[EXERCISE DESCRIPTION] Reproduce each entry exactly.

[DATA UNDER STUDY]
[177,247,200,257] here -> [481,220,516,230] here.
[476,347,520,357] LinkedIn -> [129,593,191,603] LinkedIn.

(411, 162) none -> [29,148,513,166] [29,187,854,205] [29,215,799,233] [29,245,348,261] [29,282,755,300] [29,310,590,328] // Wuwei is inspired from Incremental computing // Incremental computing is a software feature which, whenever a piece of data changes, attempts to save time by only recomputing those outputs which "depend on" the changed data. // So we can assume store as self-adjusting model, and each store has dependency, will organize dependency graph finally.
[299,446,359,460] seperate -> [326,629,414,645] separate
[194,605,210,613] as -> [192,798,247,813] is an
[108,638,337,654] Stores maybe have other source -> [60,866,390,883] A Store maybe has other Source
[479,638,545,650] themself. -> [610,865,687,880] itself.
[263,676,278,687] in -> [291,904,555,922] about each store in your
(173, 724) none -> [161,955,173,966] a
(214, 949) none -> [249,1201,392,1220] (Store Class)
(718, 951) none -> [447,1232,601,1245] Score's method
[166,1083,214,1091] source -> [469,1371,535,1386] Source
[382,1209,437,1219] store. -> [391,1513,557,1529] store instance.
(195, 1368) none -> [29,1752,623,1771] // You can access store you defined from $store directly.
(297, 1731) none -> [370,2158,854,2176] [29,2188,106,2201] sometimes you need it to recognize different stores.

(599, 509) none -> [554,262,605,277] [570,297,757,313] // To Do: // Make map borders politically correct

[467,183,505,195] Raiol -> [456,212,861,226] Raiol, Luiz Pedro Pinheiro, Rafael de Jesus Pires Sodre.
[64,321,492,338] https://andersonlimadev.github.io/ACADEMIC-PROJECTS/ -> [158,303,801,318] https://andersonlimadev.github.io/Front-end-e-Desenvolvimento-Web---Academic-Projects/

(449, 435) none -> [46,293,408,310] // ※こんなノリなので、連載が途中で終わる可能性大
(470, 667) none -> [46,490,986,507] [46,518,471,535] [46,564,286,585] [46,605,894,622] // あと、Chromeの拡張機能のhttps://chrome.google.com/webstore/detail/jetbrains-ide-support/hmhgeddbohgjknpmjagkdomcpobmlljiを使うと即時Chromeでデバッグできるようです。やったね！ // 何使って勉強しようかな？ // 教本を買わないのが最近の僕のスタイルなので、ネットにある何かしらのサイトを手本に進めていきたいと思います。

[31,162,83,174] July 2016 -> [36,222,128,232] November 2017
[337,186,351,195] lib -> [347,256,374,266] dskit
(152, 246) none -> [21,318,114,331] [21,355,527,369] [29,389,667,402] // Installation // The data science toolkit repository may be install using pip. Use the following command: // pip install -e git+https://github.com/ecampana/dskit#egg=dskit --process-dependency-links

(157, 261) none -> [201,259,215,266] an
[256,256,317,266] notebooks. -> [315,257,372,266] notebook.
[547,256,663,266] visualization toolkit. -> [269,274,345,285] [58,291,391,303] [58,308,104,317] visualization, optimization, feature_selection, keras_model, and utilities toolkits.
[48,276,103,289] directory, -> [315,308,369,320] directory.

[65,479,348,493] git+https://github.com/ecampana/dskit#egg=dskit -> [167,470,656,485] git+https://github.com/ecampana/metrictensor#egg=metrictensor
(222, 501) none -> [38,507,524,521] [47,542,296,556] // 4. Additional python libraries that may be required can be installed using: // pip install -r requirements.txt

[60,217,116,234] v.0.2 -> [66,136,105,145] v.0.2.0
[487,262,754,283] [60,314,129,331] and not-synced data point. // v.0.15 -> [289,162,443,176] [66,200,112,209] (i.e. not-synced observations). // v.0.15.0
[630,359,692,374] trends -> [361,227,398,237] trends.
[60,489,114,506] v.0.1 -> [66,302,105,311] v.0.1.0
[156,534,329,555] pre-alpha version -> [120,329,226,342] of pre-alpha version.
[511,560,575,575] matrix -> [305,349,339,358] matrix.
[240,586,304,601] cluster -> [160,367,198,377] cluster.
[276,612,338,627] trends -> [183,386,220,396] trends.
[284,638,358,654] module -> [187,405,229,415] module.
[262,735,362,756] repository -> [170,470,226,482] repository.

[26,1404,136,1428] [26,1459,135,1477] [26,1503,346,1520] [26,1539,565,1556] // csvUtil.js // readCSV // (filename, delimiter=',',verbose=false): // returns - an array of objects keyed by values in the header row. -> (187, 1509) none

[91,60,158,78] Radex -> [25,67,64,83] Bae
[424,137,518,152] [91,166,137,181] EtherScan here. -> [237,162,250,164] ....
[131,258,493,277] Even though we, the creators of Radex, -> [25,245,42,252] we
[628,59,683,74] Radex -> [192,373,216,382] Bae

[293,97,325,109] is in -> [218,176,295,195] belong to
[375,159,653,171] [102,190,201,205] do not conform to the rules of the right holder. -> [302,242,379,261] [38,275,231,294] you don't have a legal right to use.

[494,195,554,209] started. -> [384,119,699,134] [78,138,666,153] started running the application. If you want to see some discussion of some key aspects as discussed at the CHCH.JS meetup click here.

[TASK SOLUTION]
[177,247,200,257] here -> [481,220,516,230] here.
[476,347,520,357] LinkedIn -> [129,593,191,603] LinkedIn.

(411, 162) none -> [29,148,513,166] [29,187,854,205] [29,215,799,233] [29,245,348,261] [29,282,755,300] [29,310,590,328] // Wuwei is inspired from Incremental computing // Incremental computing is a software feature which, whenever a piece of data changes, attempts to save time by only recomputing those outputs which "depend on" the changed data. // So we can assume store as self-adjusting model, and each store has dependency, will organize dependency graph finally.
[299,446,359,460] seperate -> [326,629,414,645] separate
[194,605,210,613] as -> [192,798,247,813] is an
[108,638,337,654] Stores maybe have other source -> [60,866,390,883] A Store maybe has other Source
[479,638,545,650] themself. -> [610,865,687,880] itself.
[263,676,278,687] in -> [291,904,555,922] about each store in your
(173, 724) none -> [161,955,173,966] a
(214, 949) none -> [249,1201,392,1220] (Store Class)
(718, 951) none -> [447,1232,601,1245] Score's method
[166,1083,214,1091] source -> [469,1371,535,1386] Source
[382,1209,437,1219] store. -> [391,1513,557,1529] store instance.
(195, 1368) none -> [29,1752,623,1771] // You can access store you defined from $store directly.
(297, 1731) none -> [370,2158,854,2176] [29,2188,106,2201] sometimes you need it to recognize different stores.

(599, 509) none -> [554,262,605,277] [570,297,757,313] // To Do: // Make map borders politically correct

[467,183,505,195] Raiol -> [456,212,861,226] Raiol, Luiz Pedro Pinheiro, Rafael de Jesus Pires Sodre.
[64,321,492,338] https://andersonlimadev.github.io/ACADEMIC-PROJECTS/ -> [158,303,801,318] https://andersonlimadev.github.io/Front-end-e-Desenvolvimento-Web---Academic-Projects/

(449, 435) none -> [46,293,408,310] // ※こんなノリなので、連載が途中で終わる可能性大
(470, 667) none -> [46,490,986,507] [46,518,471,535] [46,564,286,585] [46,605,894,622] // あと、Chromeの拡張機能のhttps://chrome.google.com/webstore/detail/jetbrains-ide-support/hmhgeddbohgjknpmjagkdomcpobmlljiを使うと即時Chromeでデバッグできるようです。やったね！ // 何使って勉強しようかな？ // 教本を買わないのが最近の僕のスタイルなので、ネットにある何かしらのサイトを手本に進めていきたいと思います。

[31,162,83,174] July 2016 -> [36,222,128,232] November 2017
[337,186,351,195] lib -> [347,256,374,266] dskit
(152, 246) none -> [21,318,114,331] [21,355,527,369] [29,389,667,402] // Installation // The data science toolkit repository may be install using pip. Use the following command: // pip install -e git+https://github.com/ecampana/dskit#egg=dskit --process-dependency-links

(157, 261) none -> [201,259,215,266] an
[256,256,317,266] notebooks. -> [315,257,372,266] notebook.
[547,256,663,266] visualization toolkit. -> [269,274,345,285] [58,291,391,303] [58,308,104,317] visualization, optimization, feature_selection, keras_model, and utilities toolkits.
[48,276,103,289] directory, -> [315,308,369,320] directory.

[65,479,348,493] git+https://github.com/ecampana/dskit#egg=dskit -> [167,470,656,485] git+https://github.com/ecampana/metrictensor#egg=metrictensor
(222, 501) none -> [38,507,524,521] [47,542,296,556] // 4. Additional python libraries that may be required can be installed using: // pip install -r requirements.txt

[60,217,116,234] v.0.2 -> [66,136,105,145] v.0.2.0
[487,262,754,283] [60,314,129,331] and not-synced data point. // v.0.15 -> [289,162,443,176] [66,200,112,209] (i.e. not-synced observations). // v.0.15.0
[630,359,692,374] trends -> [361,227,398,237] trends.
[60,489,114,506] v.0.1 -> [66,302,105,311] v.0.1.0
[156,534,329,555] pre-alpha version -> [120,329,226,342] of pre-alpha version.
[511,560,575,575] matrix -> [305,349,339,358] matrix.
[240,586,304,601] cluster -> [160,367,198,377] cluster.
[276,612,338,627] trends -> [183,386,220,396] trends.
[284,638,358,654] module -> [187,405,229,415] module.
[262,735,362,756] repository -> [170,470,226,482] repository.

[26,1404,136,1428] [26,1459,135,1477] [26,1503,346,1520] [26,1539,565,1556] // csvUtil.js // readCSV // (filename, delimiter=',',verbose=false): // returns - an array of objects keyed by values in the header row. -> (187, 1509) none

[91,60,158,78] Radex -> [25,67,64,83] Bae
[424,137,518,152] [91,166,137,181] EtherScan here. -> [237,162,250,164] ....
[131,258,493,277] Even though we, the creators of Radex, -> [25,245,42,252] we
[628,59,683,74] Radex -> [192,373,216,382] Bae

[293,97,325,109] is in -> [218,176,295,195] belong to
[375,159,653,171] [102,190,201,205] do not conform to the rules of the right holder. -> [302,242,379,261] [38,275,231,294] you don't have a legal right to use.

[494,195,554,209] started. -> [384,119,699,134] [78,138,666,153] started running the application. If you want to see some discussion of some key aspects as discussed at the CHCH.JS meetup click here.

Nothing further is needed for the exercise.